Items from a dataset

=== Section Start ===

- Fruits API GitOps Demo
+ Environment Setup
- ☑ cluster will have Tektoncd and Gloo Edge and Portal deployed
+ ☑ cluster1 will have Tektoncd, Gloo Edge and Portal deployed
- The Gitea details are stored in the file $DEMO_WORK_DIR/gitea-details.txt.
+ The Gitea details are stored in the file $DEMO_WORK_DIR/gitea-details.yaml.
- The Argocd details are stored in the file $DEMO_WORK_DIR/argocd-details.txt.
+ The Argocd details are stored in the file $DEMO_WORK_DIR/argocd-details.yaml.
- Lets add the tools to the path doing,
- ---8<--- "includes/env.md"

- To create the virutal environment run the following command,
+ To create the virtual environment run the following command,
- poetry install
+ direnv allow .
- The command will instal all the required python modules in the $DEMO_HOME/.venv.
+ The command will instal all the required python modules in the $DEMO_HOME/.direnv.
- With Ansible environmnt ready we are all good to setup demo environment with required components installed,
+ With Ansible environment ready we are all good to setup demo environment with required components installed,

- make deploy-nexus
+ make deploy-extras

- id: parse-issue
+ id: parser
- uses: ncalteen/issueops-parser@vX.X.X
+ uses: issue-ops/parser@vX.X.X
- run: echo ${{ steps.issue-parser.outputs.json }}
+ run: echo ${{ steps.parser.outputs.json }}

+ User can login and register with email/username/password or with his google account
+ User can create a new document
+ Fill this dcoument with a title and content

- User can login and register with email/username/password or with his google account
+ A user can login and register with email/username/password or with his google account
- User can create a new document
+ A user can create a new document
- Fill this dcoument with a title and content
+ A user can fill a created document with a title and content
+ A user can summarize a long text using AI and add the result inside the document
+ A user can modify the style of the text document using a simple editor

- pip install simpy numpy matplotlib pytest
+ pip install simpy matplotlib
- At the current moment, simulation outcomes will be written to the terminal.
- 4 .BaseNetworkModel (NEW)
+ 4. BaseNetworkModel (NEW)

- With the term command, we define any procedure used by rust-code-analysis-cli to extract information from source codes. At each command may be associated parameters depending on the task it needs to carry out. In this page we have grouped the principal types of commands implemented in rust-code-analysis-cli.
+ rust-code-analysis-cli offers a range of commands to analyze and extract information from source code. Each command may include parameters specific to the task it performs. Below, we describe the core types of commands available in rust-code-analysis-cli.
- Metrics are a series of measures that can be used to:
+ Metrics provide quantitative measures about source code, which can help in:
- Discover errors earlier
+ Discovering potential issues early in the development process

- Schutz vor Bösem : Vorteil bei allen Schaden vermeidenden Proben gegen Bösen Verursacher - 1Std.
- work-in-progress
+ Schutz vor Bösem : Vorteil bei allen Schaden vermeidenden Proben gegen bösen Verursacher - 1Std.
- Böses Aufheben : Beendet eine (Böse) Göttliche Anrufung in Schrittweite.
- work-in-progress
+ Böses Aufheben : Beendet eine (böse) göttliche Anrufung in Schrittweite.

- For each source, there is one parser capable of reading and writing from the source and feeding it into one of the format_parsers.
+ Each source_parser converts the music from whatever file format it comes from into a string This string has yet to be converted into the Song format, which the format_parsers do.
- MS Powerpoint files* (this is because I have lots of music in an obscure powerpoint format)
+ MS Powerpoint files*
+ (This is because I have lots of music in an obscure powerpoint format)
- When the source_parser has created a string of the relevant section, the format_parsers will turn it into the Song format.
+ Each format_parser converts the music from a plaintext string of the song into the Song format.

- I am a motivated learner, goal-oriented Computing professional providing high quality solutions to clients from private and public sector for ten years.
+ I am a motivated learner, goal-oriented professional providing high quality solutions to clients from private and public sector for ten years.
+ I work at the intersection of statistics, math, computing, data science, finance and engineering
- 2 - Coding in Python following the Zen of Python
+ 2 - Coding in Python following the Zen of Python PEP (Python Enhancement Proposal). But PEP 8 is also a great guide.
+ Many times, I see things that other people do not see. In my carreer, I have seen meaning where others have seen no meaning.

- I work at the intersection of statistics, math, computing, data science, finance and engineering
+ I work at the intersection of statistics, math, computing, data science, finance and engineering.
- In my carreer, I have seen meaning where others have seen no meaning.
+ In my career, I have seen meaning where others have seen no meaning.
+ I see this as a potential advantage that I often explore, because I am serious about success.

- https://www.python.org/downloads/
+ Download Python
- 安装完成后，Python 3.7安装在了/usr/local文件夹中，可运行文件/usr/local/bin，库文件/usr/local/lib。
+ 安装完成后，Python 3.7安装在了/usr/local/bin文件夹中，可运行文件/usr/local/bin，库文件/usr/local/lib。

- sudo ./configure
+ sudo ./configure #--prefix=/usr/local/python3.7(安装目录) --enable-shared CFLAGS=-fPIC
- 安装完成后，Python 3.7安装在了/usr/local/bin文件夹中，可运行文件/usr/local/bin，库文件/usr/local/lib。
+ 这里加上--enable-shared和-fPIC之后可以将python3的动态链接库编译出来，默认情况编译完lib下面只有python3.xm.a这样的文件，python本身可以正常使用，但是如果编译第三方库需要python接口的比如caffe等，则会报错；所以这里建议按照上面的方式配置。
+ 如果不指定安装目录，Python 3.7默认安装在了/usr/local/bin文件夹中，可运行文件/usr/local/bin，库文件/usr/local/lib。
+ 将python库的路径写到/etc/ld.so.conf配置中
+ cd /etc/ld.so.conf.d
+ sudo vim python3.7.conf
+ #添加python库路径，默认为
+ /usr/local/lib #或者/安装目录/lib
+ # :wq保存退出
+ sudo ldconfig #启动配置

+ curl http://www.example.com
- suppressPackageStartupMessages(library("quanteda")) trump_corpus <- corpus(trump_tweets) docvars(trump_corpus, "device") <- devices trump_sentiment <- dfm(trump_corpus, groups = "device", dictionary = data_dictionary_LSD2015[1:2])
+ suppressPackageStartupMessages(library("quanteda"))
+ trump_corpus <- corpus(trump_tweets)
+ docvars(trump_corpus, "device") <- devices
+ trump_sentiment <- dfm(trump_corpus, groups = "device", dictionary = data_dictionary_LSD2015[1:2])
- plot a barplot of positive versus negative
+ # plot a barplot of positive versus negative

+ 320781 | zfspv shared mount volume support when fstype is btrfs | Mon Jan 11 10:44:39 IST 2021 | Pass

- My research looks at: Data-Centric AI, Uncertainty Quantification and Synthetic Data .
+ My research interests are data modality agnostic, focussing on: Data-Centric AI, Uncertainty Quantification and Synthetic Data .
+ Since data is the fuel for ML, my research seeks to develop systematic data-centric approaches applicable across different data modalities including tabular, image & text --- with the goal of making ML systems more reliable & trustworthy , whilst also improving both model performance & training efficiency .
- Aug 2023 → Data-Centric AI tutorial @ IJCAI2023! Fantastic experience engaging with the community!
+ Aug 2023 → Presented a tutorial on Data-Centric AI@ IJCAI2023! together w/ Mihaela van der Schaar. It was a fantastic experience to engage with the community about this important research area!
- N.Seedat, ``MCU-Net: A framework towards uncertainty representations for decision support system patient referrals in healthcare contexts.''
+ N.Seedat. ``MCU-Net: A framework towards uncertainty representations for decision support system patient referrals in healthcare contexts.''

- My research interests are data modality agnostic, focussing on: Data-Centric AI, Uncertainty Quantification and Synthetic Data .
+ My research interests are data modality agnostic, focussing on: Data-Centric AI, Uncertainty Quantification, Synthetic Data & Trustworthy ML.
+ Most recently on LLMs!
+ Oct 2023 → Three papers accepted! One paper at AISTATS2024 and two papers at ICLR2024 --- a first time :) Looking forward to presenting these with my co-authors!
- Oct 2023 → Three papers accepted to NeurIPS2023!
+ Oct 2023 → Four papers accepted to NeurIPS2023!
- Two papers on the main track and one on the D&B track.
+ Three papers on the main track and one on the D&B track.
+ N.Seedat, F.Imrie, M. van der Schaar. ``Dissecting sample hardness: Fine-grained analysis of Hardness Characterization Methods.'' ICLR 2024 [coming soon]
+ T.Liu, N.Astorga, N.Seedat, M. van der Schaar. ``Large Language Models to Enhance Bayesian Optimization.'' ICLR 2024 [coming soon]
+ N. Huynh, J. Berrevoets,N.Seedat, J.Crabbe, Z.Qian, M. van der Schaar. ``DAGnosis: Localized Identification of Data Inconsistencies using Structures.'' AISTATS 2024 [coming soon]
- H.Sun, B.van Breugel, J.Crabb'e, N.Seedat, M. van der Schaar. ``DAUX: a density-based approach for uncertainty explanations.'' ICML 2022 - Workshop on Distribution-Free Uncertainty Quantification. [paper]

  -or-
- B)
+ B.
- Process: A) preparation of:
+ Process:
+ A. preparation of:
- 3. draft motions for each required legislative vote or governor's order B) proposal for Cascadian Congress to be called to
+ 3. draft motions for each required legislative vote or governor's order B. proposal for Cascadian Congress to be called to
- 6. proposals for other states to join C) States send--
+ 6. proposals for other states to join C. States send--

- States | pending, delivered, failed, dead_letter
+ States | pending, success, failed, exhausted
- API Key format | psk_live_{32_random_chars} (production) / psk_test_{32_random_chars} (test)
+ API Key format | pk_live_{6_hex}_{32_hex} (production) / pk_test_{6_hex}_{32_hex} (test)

=== Section End ===

* **What you should do**
Print exactly the lines above, between the one holding "- I work at" and the one holding "# plot a barplot of positive versus negative", inclusive, and nothing besides.

* **Result of the task**
- I work at the intersection of statistics, math, computing, data science, finance and engineering
+ I work at the intersection of statistics, math, computing, data science, finance and engineering.
- In my carreer, I have seen meaning where others have seen no meaning.
+ In my career, I have seen meaning where others have seen no meaning.
+ I see this as a potential advantage that I often explore, because I am serious about success.

- https://www.python.org/downloads/
+ Download Python
- 安装完成后，Python 3.7安装在了/usr/local文件夹中，可运行文件/usr/local/bin，库文件/usr/local/lib。
+ 安装完成后，Python 3.7安装在了/usr/local/bin文件夹中，可运行文件/usr/local/bin，库文件/usr/local/lib。

- sudo ./configure
+ sudo ./configure #--prefix=/usr/local/python3.7(安装目录) --enable-shared CFLAGS=-fPIC
- 安装完成后，Python 3.7安装在了/usr/local/bin文件夹中，可运行文件/usr/local/bin，库文件/usr/local/lib。
+ 这里加上--enable-shared和-fPIC之后可以将python3的动态链接库编译出来，默认情况编译完lib下面只有python3.xm.a这样的文件，python本身可以正常使用，但是如果编译第三方库需要python接口的比如caffe等，则会报错；所以这里建议按照上面的方式配置。
+ 如果不指定安装目录，Python 3.7默认安装在了/usr/local/bin文件夹中，可运行文件/usr/local/bin，库文件/usr/local/lib。
+ 将python库的路径写到/etc/ld.so.conf配置中
+ cd /etc/ld.so.conf.d
+ sudo vim python3.7.conf
+ #添加python库路径，默认为
+ /usr/local/lib #或者/安装目录/lib
+ # :wq保存退出
+ sudo ldconfig #启动配置

+ curl http://www.example.com
- suppressPackageStartupMessages(library("quanteda")) trump_corpus <- corpus(trump_tweets) docvars(trump_corpus, "device") <- devices trump_sentiment <- dfm(trump_corpus, groups = "device", dictionary = data_dictionary_LSD2015[1:2])
+ suppressPackageStartupMessages(library("quanteda"))
+ trump_corpus <- corpus(trump_tweets)
+ docvars(trump_corpus, "device") <- devices
+ trump_sentiment <- dfm(trump_corpus, groups = "device", dictionary = data_dictionary_LSD2015[1:2])
- plot a barplot of positive versus negative
+ # plot a barplot of positive versus negative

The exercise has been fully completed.